#### Task goal
Every line below from the one with "C5 Student support | Date: 11th" through the one with "C5 PTA | Time: 10.00 AM -> none" should be retyped exactly, both ends included; no other lines and no pictures.

#### Data for the task
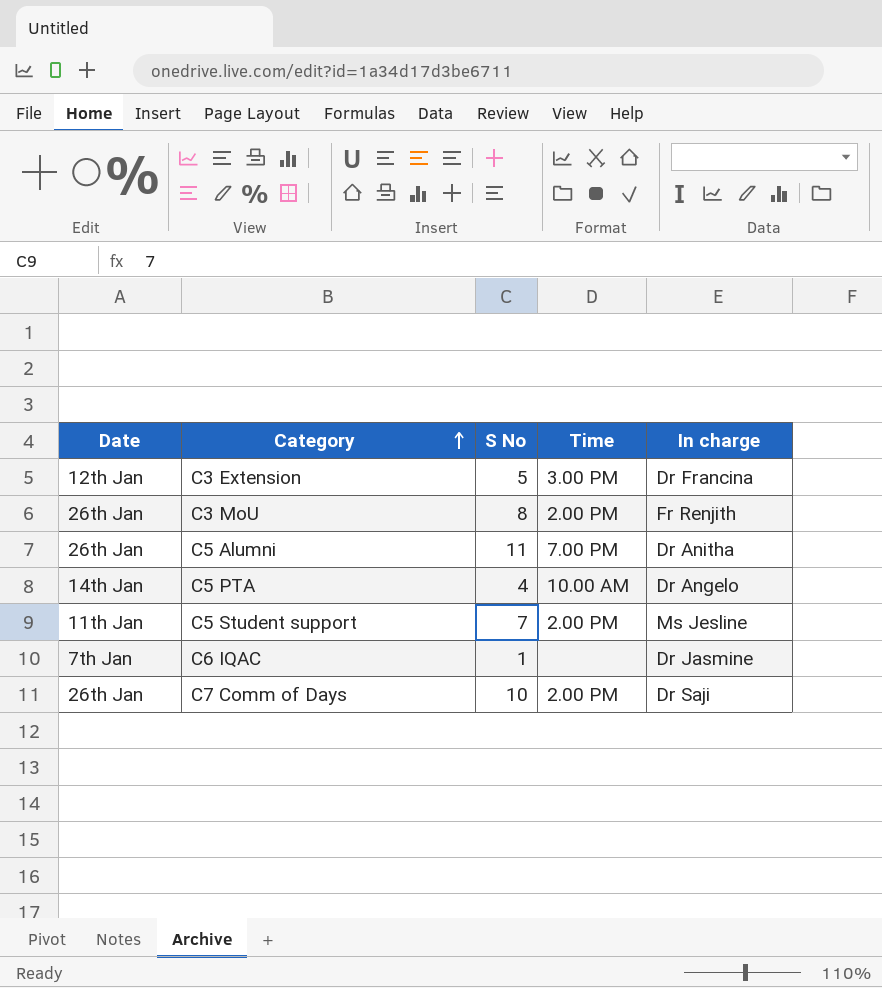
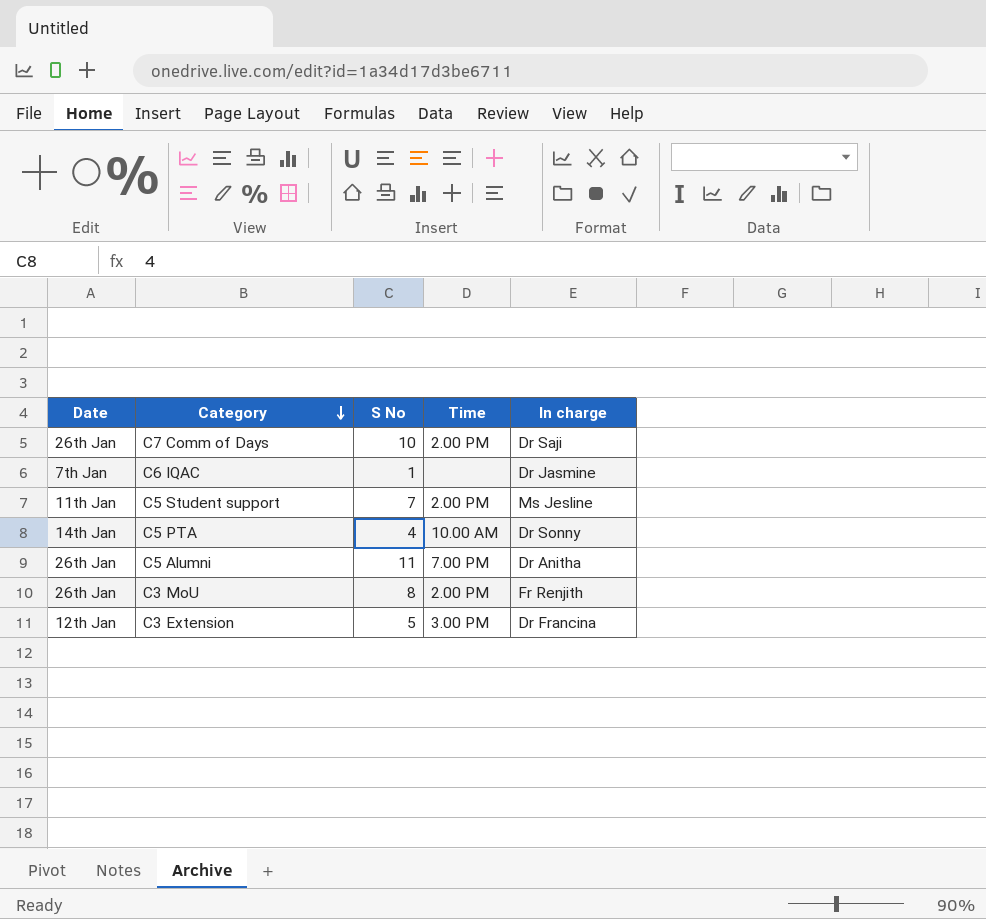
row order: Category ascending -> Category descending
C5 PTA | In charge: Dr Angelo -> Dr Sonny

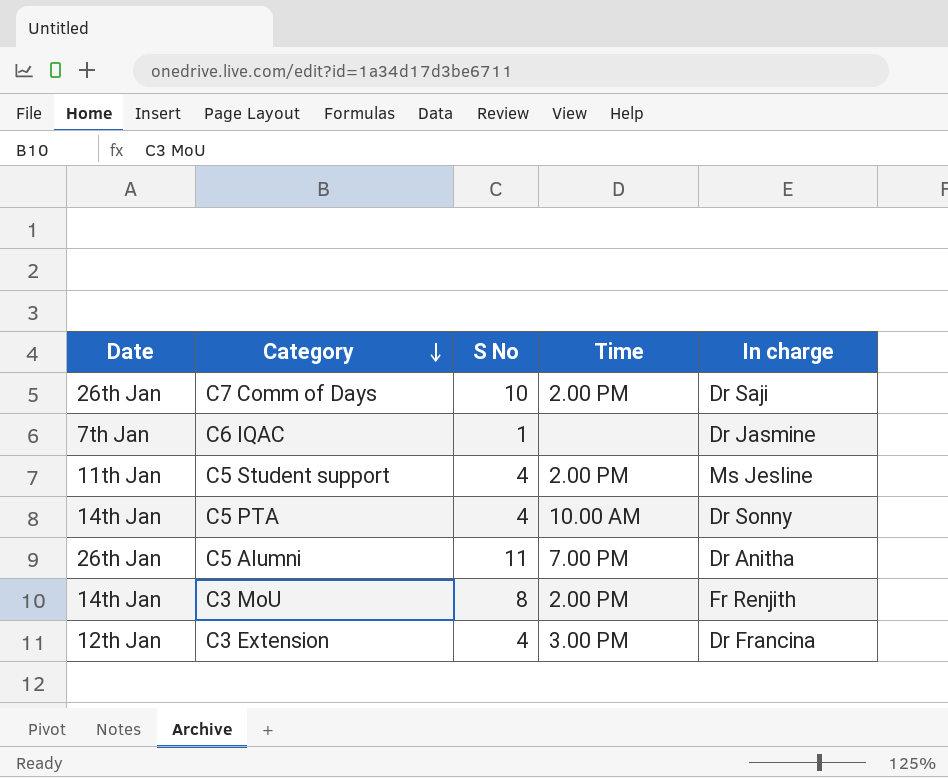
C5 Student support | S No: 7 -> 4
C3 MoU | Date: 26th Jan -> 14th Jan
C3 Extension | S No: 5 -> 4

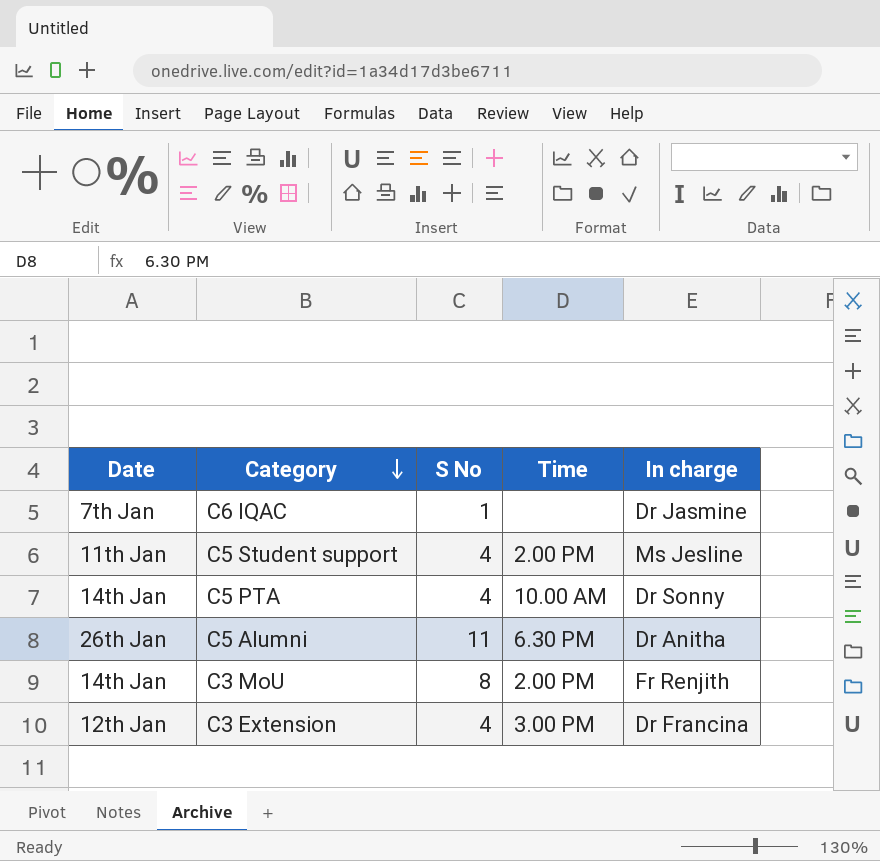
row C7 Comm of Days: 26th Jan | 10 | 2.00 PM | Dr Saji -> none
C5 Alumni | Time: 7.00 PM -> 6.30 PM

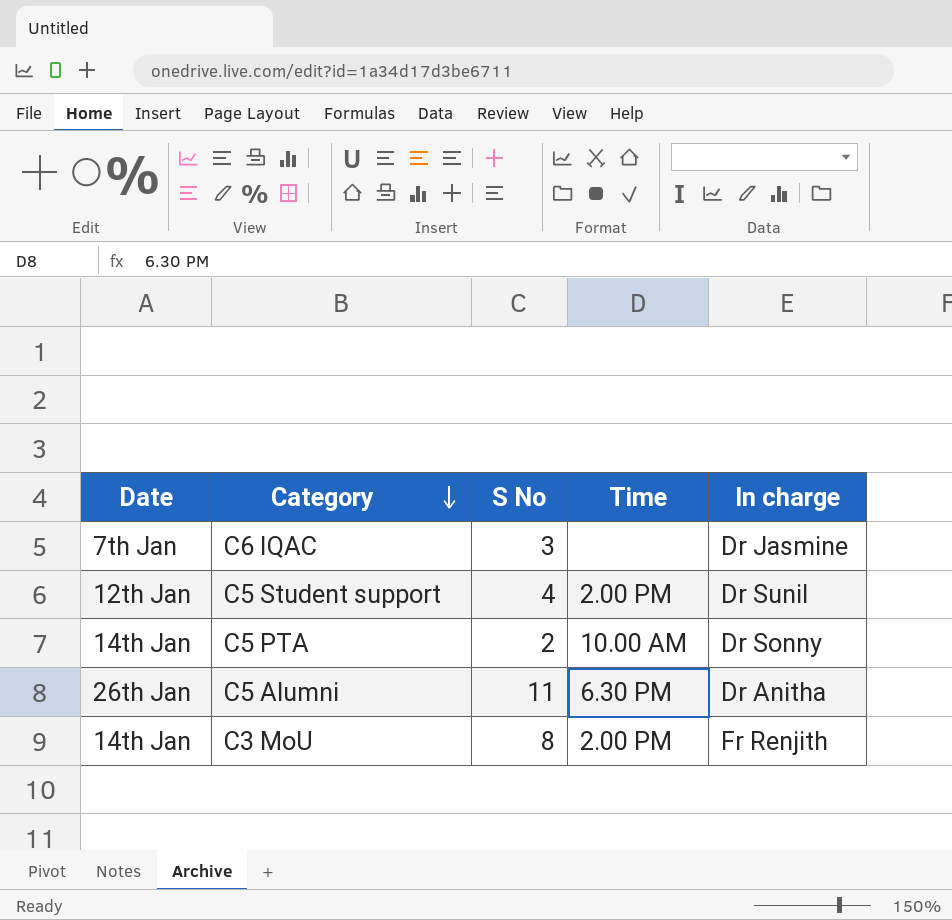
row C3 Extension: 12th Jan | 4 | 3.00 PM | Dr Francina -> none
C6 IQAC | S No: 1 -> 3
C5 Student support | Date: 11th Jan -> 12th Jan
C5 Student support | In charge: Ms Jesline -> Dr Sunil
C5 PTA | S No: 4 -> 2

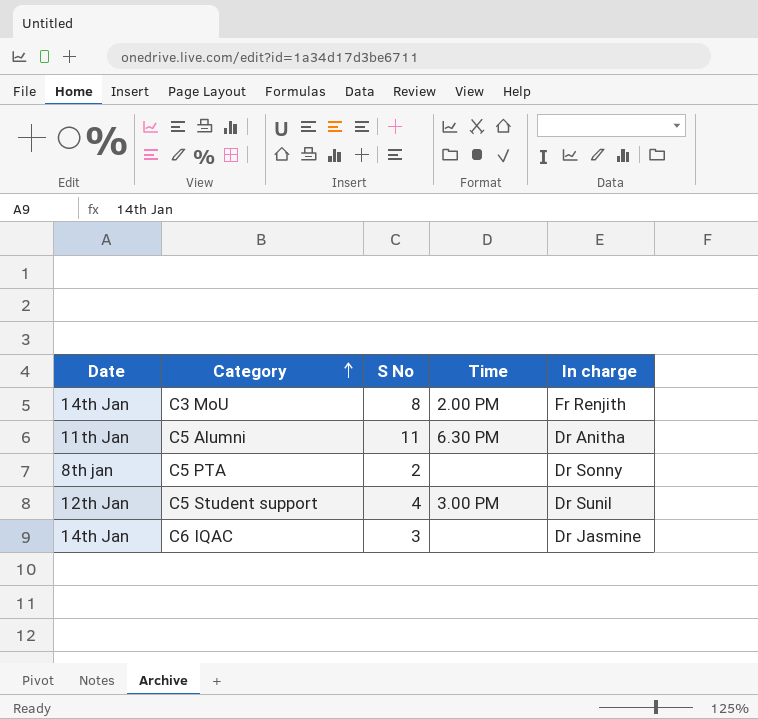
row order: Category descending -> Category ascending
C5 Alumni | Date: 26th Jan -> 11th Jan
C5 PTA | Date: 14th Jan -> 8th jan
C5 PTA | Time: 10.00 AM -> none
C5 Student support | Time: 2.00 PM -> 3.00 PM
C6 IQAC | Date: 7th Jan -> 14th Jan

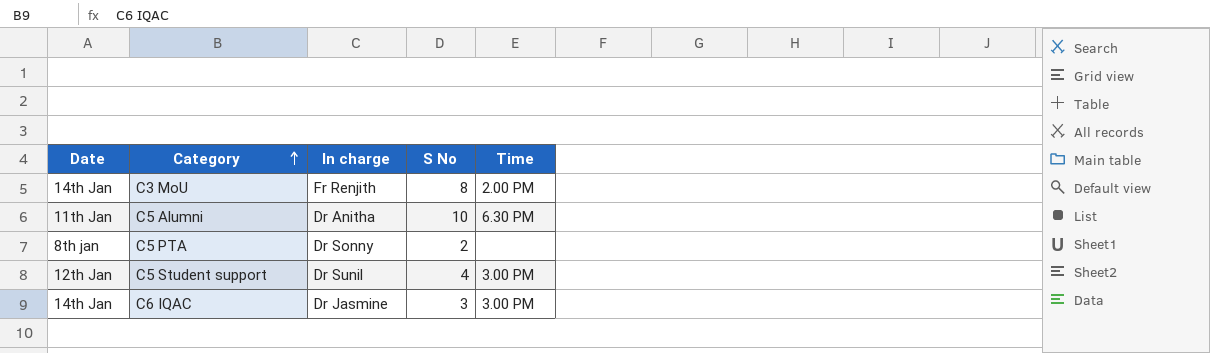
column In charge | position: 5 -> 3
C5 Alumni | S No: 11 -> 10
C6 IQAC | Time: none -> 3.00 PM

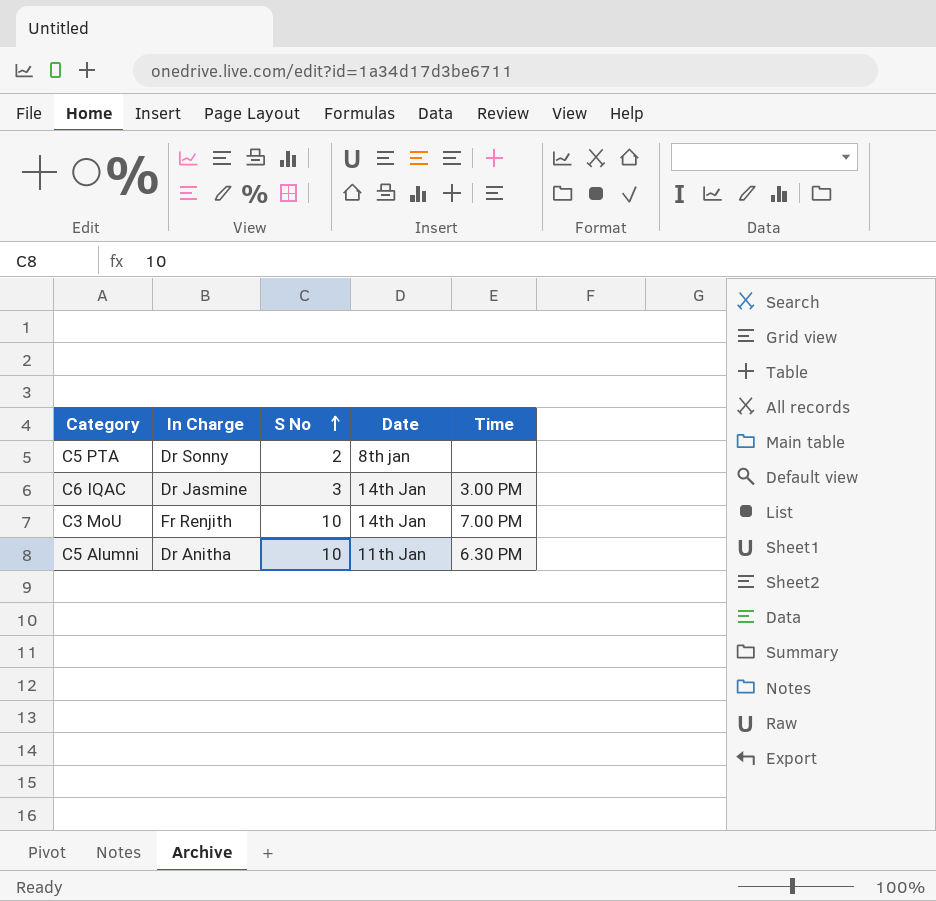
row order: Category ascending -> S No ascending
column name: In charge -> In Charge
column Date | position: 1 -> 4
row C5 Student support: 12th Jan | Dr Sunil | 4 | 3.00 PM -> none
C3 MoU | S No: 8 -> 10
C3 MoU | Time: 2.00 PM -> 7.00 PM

* * *

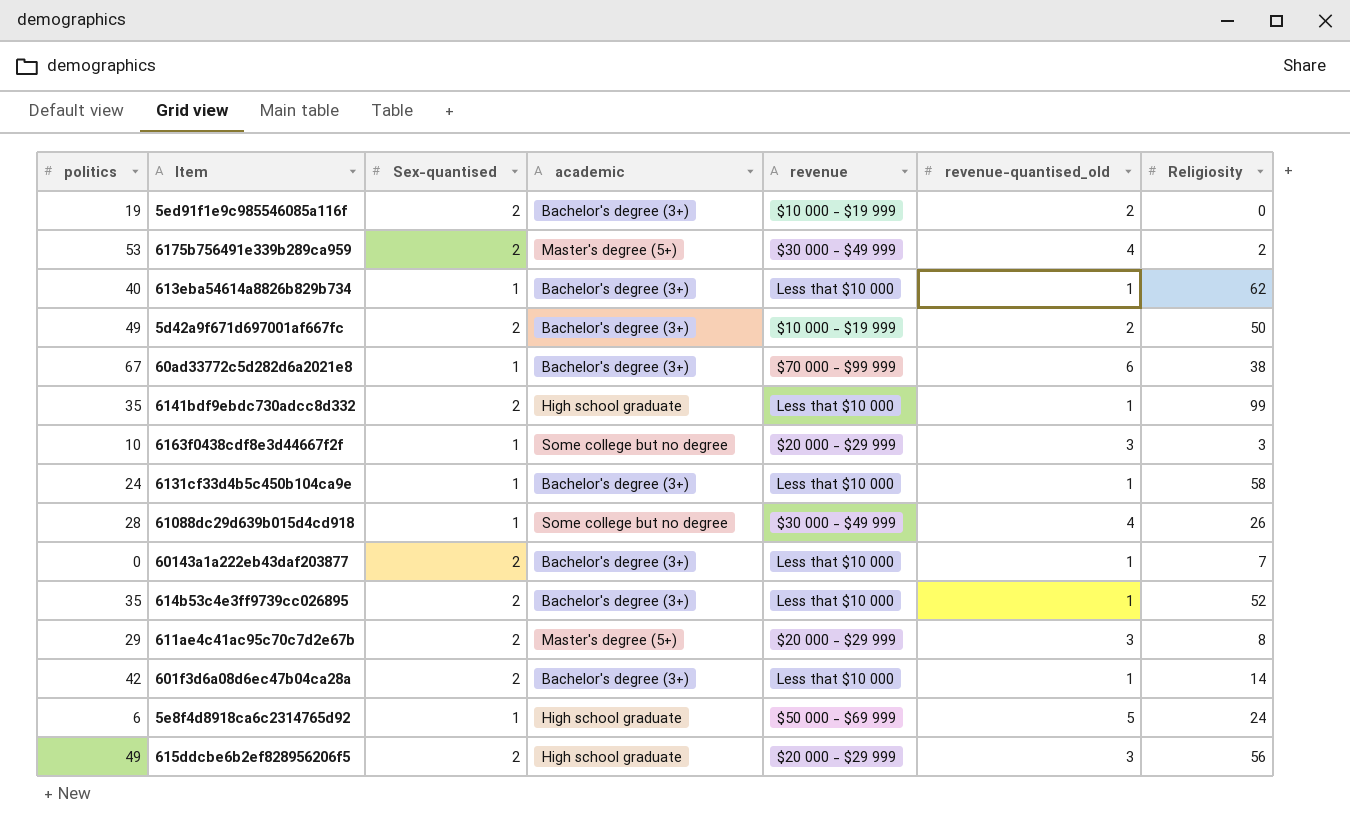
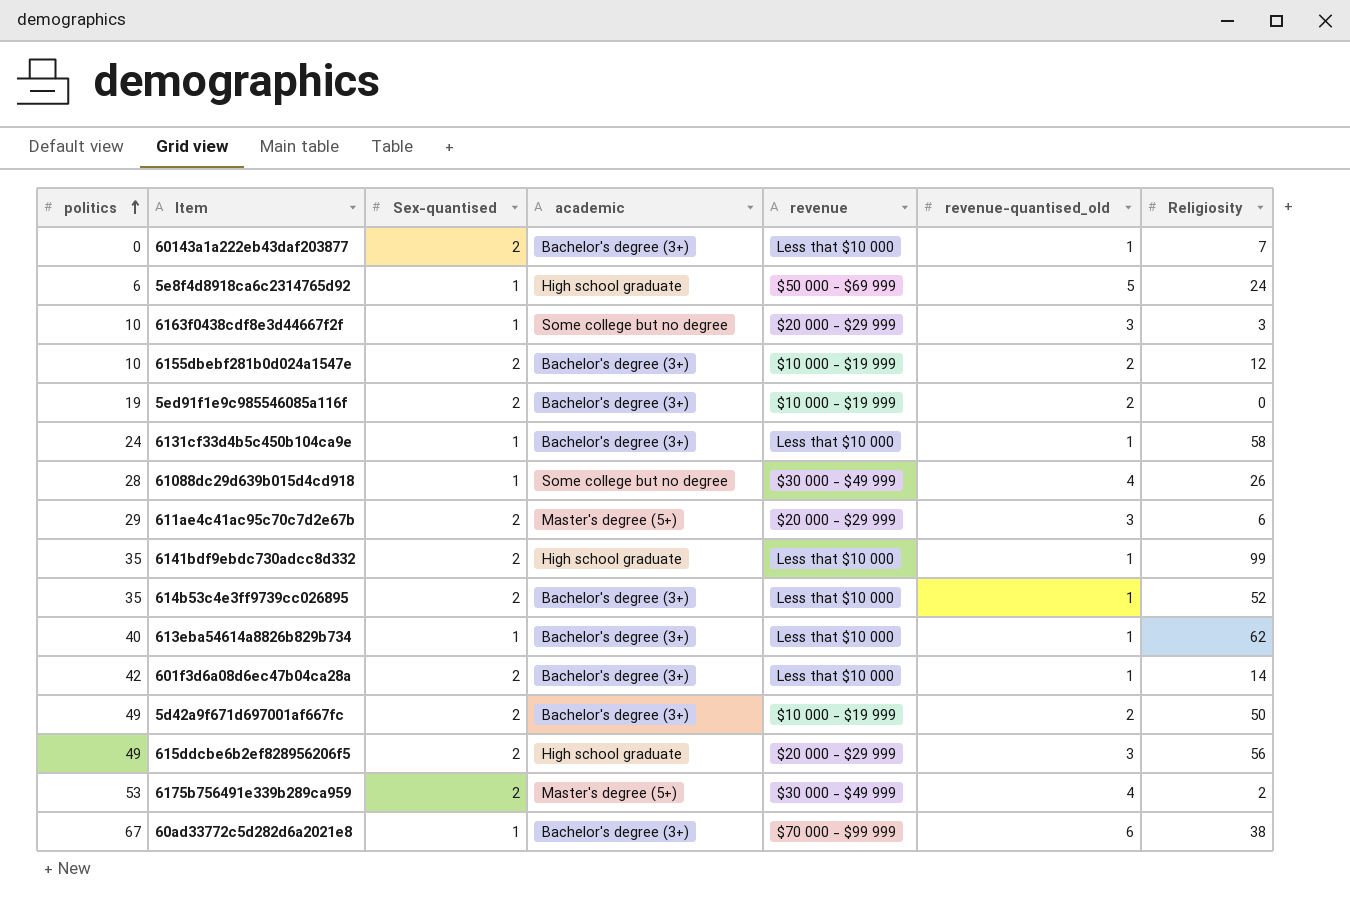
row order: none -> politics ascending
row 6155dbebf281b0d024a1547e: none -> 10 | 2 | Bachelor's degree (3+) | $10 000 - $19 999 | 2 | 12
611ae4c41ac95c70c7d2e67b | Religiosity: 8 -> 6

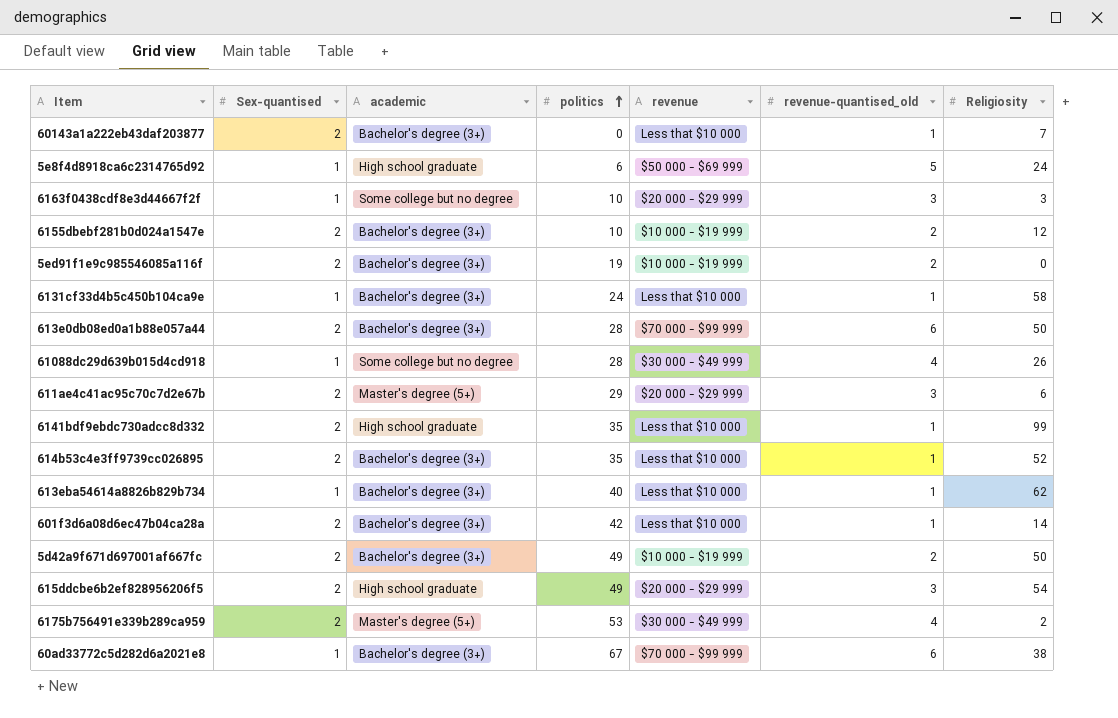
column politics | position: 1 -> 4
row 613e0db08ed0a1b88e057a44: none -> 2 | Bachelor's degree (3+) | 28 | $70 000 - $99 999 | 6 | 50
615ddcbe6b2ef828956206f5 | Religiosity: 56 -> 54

#### Solution for this problem
C5 Student support | Date: 11th Jan -> 12th Jan
C5 Student support | In charge: Ms Jesline -> Dr Sunil
C5 PTA | S No: 4 -> 2

row order: Category descending -> Category ascending
C5 Alumni | Date: 26th Jan -> 11th Jan
C5 PTA | Date: 14th Jan -> 8th jan
C5 PTA | Time: 10.00 AM -> none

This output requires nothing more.